One downside for the Bush administration is that such a treaty could ban space basing of anti-missile systems designed to intercept nuclear missiles in their “boost” phase, right after launch. That’s an iffy technology, but even if it eventually worked, it would be something worth negotiating, not a reason to reject a treaty out of hand. In the long run, the United States stands to gain more than it loses by leaving space as the final frontier, not turning it into the final battleground.
Opposing view: Space treaty would hurt U.S.
Proposed ban on space weapons is neither enforceable nor verifiable.
By Jeff Kueter
Few criticize the U.S. decision to attempt the destruction of a fully fueled, disabled spy satellite before it crashes to Earth. Using missile-defense assets to further minimize the risk of harm is commendable. But some question our motives and claim we are shooting at the satellite to demonstrate an anti-satellite (ASAT) capability, not to protect lives and property, and they call for an international treaty to ban weapons in space.
As it has for the past 50 years, the United States should resist calls for a new space treaty. Space is routinely used for military purposes, and the integration of space-based intelligence, reconnaissance and surveillance into tactical military operations offers clear incentives for attacking U.S. spacecraft.
A ban is neither enforceable nor verifiable. Cold War-era space arms control efforts faltered when they could not reach agreement on what constitutes a space weapon. The U.S. space shuttle was viewed as a space weapon by the Soviets.
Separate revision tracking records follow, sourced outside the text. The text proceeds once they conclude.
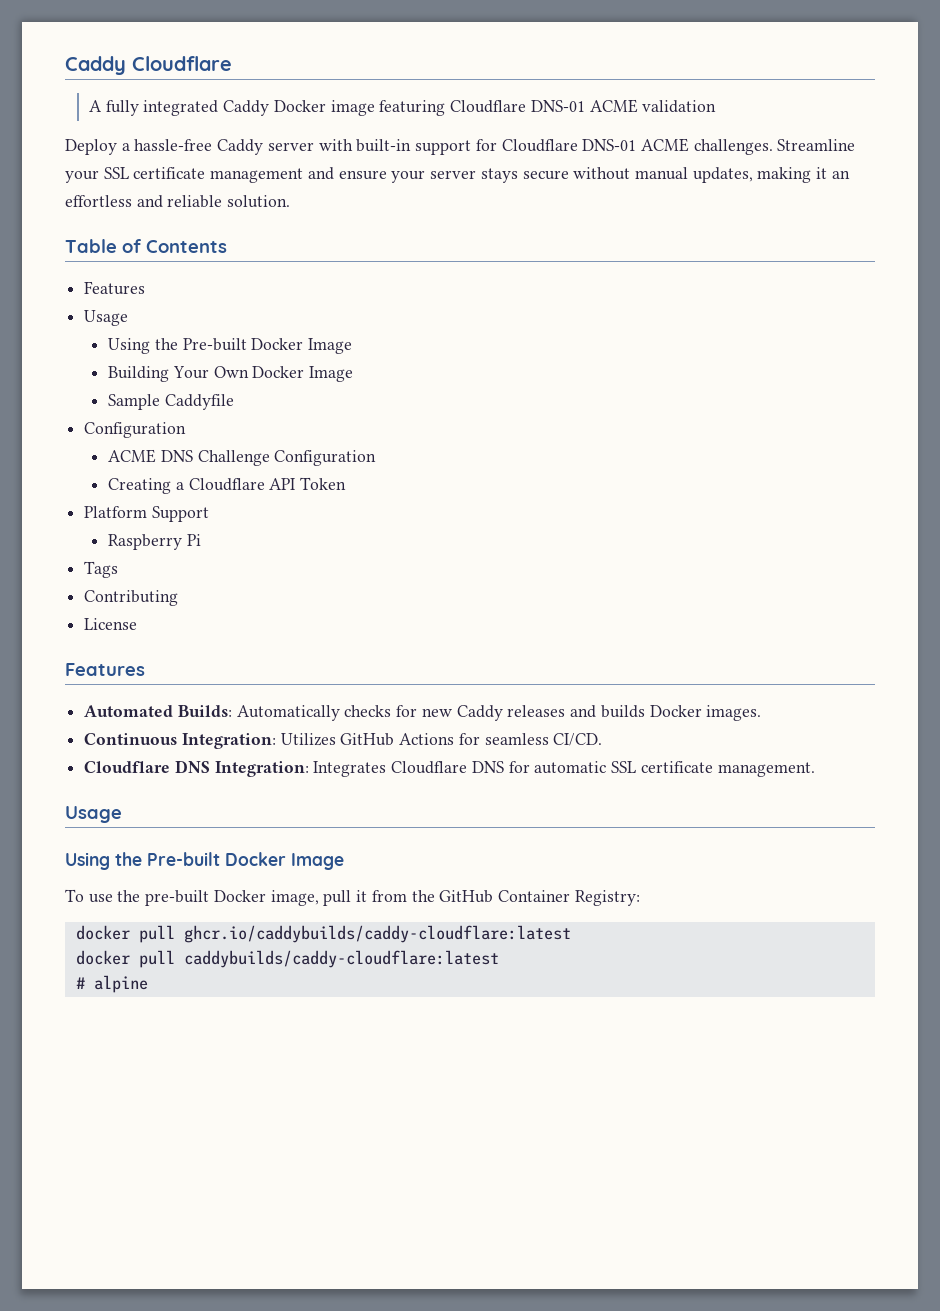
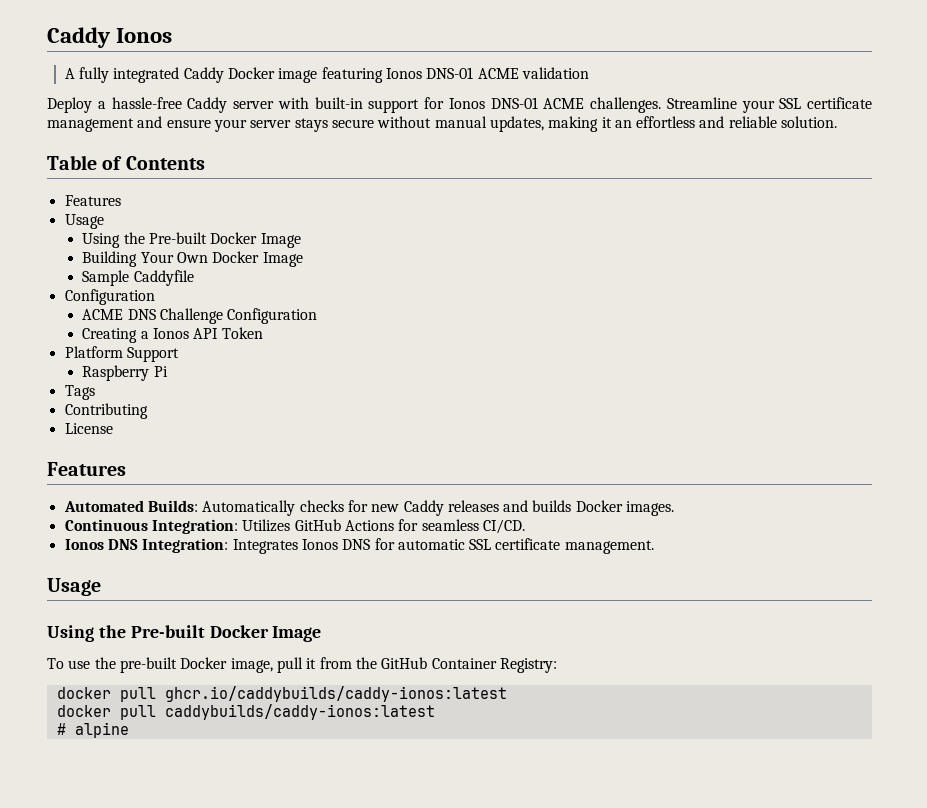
- Caddy Cloudflare
+ Caddy Ionos
- A fully integrated Caddy Docker image featuring Cloudflare DNS-01 ACME validation
+ A fully integrated Caddy Docker image featuring Ionos DNS-01 ACME validation
- Deploy a hassle-free Caddy server with built-in support for Cloudflare DNS-01 ACME challenges.
+ Deploy a hassle-free Caddy server with built-in support for Ionos DNS-01 ACME challenges.
- Creating a Cloudflare API Token
+ Creating a Ionos API Token
- Cloudflare DNS Integration: Integrates Cloudflare DNS for automatic SSL certificate management.
+ Ionos DNS Integration: Integrates Ionos DNS for automatic SSL certificate management.
- docker pull ghcr.io/caddybuilds/caddy-cloudflare:latest
- docker pull caddybuilds/caddy-cloudflare:latest
+ docker pull ghcr.io/caddybuilds/caddy-ionos:latest
+ docker pull caddybuilds/caddy-ionos:latest

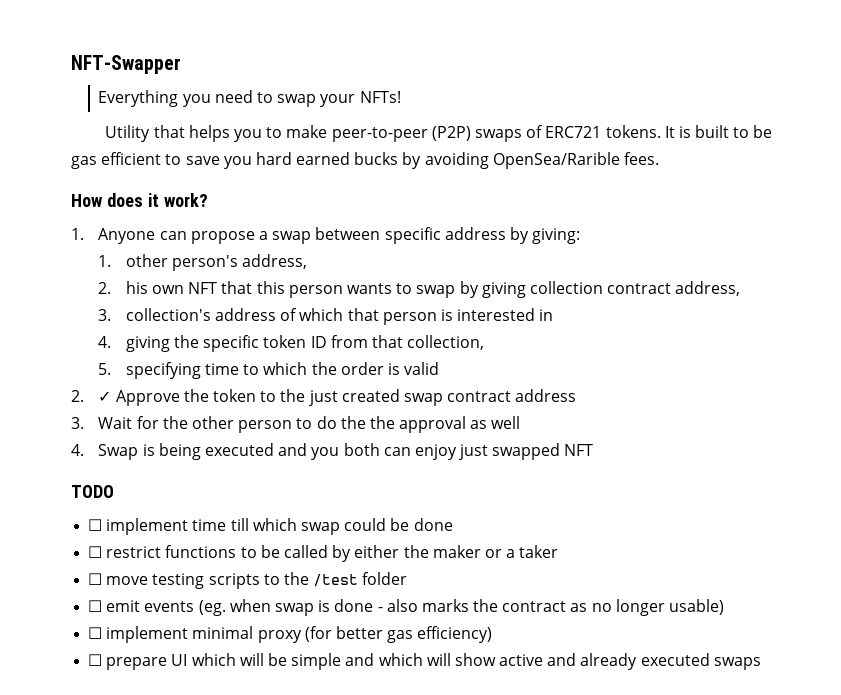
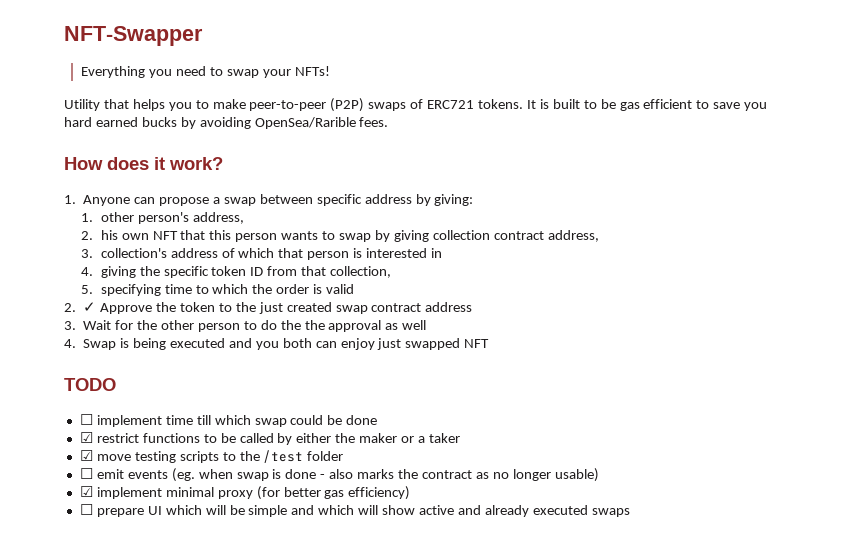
- ☐ restrict functions to be called by either the maker or a taker
+ ☑ restrict functions to be called by either the maker or a taker
- ☐ move testing scripts to the /test folder
+ ☑ move testing scripts to the /test folder
- ☐ implement minimal proxy (for better gas efficiency)
+ ☑ implement minimal proxy (for better gas efficiency)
The Chinese used a standard ballistic missile topped with a sophisticated warhead in their January 2007 ASAT test, but a treaty capable of eliminating the missiles is improbable, as is verifying the destruction of the warhead or the capacity to reproduce it in the future.
Electronic warfare ? blinding satellites with lasers or jamming of information sent from space ? presents a widespread and immediate challenge to the United States, but attributing the source is difficult, and the capabilities draw upon technologies readily available for other purposes.
Russian and Chinese efforts to advance a new treaty provide cover for their self-serving attempts to constrain the United States, while doing nothing to restrict their own clandestine ASAT programs. In the past several years, the Chinese military successfully executed at least two ASAT tests, while their diplomatic corps raged against the supposed weaponization of space by the United States.
Those who suggest that such an agreement would protect U.S. interests have yet to explain why others would abandon the capability to hold at risk the most vulnerable elements of American military power. A restraint on space weaponry, far from keeping the heavens safe, instead leaves them vulnerable to 9/11-style space terrorism.
Jeff Kueter is president of the George C. Marshall Institute, a think tank that analyzes the effect of scientific issues on public policy.